• _DIRECTIONS FOR THIS TASK_: Everything in the records must be copied exactly, apart from the pictures.

• _SOURCE MATERIAL_:
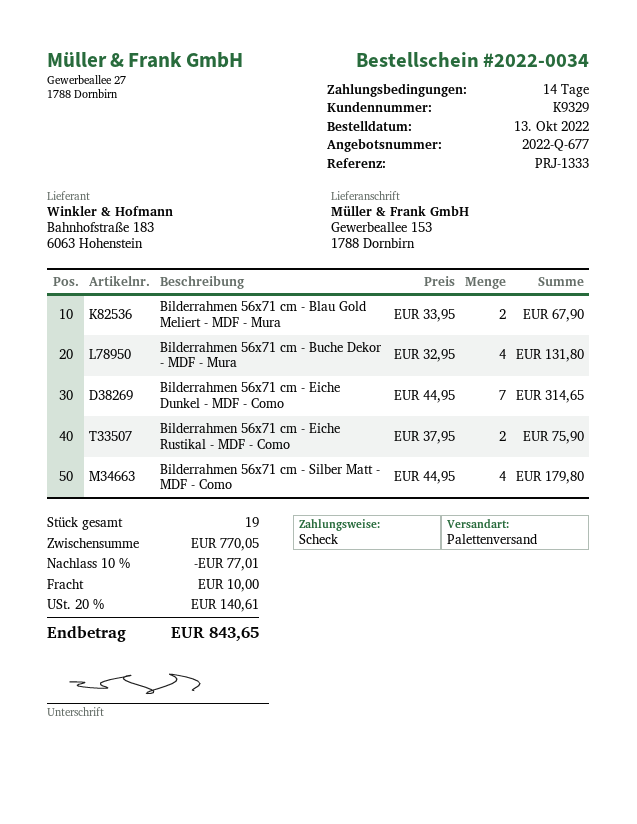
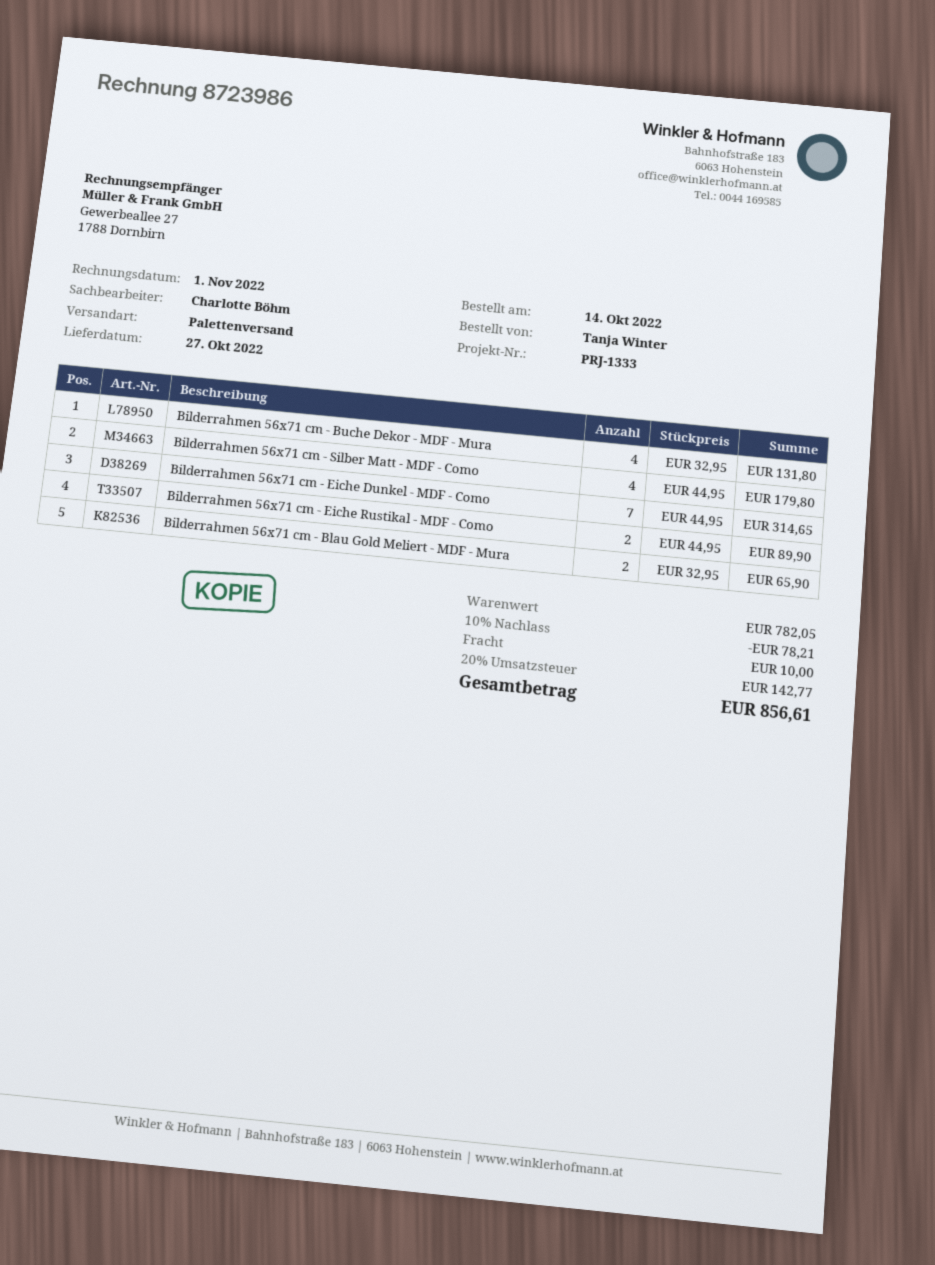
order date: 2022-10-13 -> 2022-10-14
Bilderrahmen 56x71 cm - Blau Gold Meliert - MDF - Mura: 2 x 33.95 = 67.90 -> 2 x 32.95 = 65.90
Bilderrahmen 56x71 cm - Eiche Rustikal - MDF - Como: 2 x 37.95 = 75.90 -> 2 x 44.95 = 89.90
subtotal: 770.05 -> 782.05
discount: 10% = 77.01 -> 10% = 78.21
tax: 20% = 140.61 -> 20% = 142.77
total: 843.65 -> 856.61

• _RESPONSE TO THIS EXERCISE_:
order date: 2022-10-13 -> 2022-10-14
Bilderrahmen 56x71 cm - Blau Gold Meliert - MDF - Mura: 2 x 33.95 = 67.90 -> 2 x 32.95 = 65.90
Bilderrahmen 56x71 cm - Eiche Rustikal - MDF - Como: 2 x 37.95 = 75.90 -> 2 x 44.95 = 89.90
subtotal: 770.05 -> 782.05
discount: 10% = 77.01 -> 10% = 78.21
tax: 20% = 140.61 -> 20% = 142.77
total: 843.65 -> 856.61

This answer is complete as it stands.